In the computer vision field, the process of detection and segmentation of the most noticeable objects from natural scenes is known as salient object detection (SOD).
Most of the existing SOD networks have similar designs and leverage the depth features extracted by backbone networks like AlexNet, ResNet, ResNeXt, DenseNet, VGG, etc. These backbone networks were originally built for image classification tasks.
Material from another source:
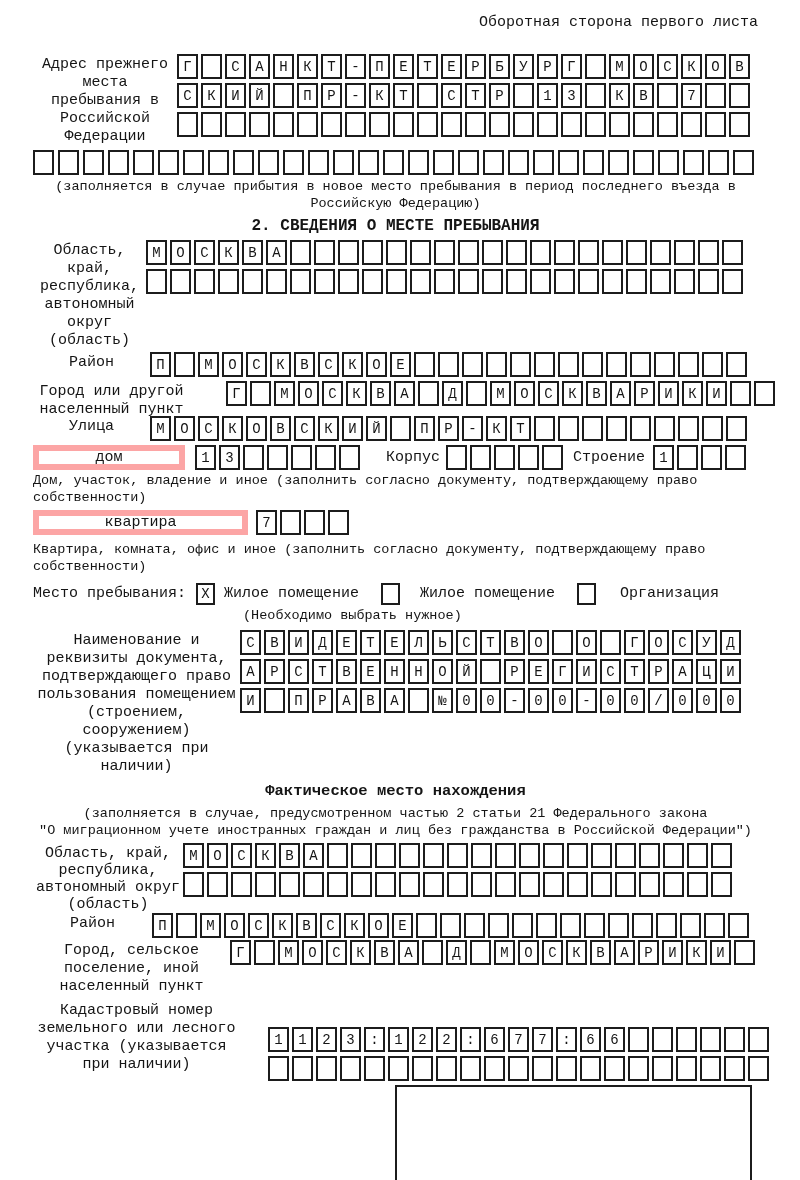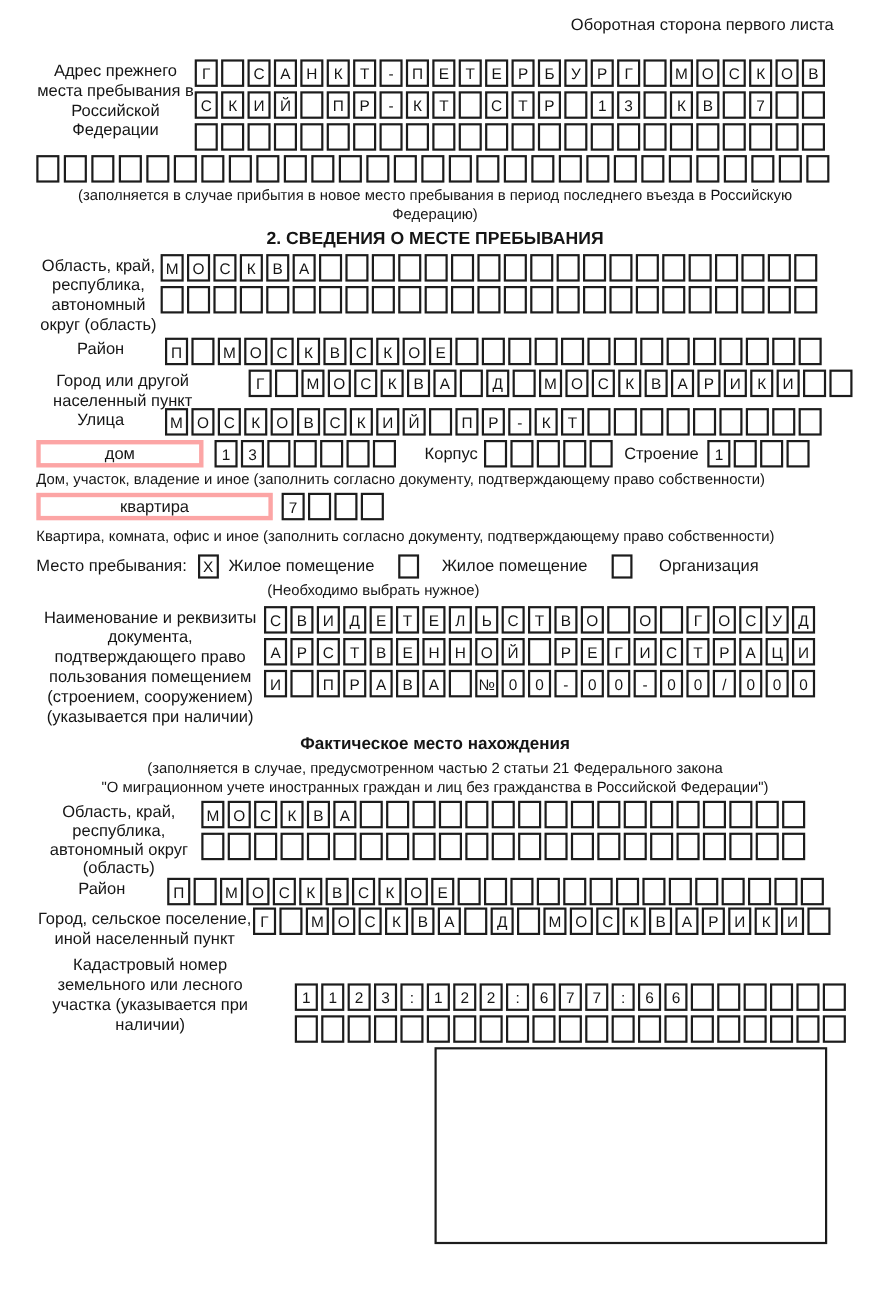"Оборотная сторона первого листа" .page { font-family: Liberation Sans, sans-serif -> Liberation Mono, monospace }
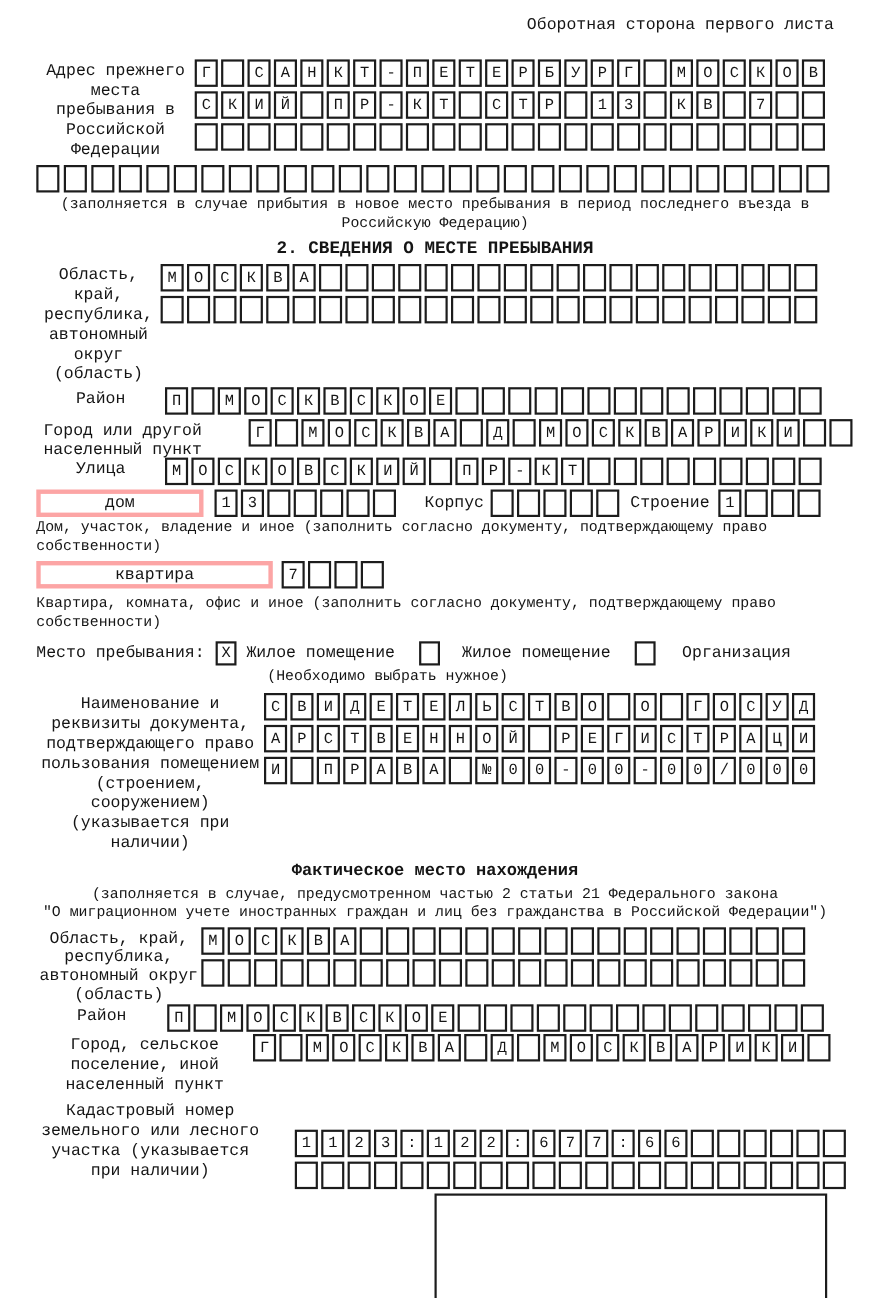"дом" .named-box { border: 4px solid #fca5a5 -> 6px solid #fca5a5 }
They extract features representing semantic meanings rather than the local details or global reference information needed for salient object detection. These networks also tend to require data-inefficient pretraining on ImageNet.
University of Alberta’s newly proposed U2-Net is a simple but powerful deep network architecture. It contains a novel two-layer nested U-shaped structure. The proposed ReSidual U-block (RSU) consists of a mixture of different-sized receive domains that helps capture contextual information on different scales more efficiently. It also uses pooling operations to increase the overall architecture depth without affecting the computational cost much.
Fig-1: (1) Plain convolution block PLN, (2) Residual-like block RES, (3) Inception-like block INC, (4) Dense-like block DSE and (5) Proposed ReSidual U-block RSU.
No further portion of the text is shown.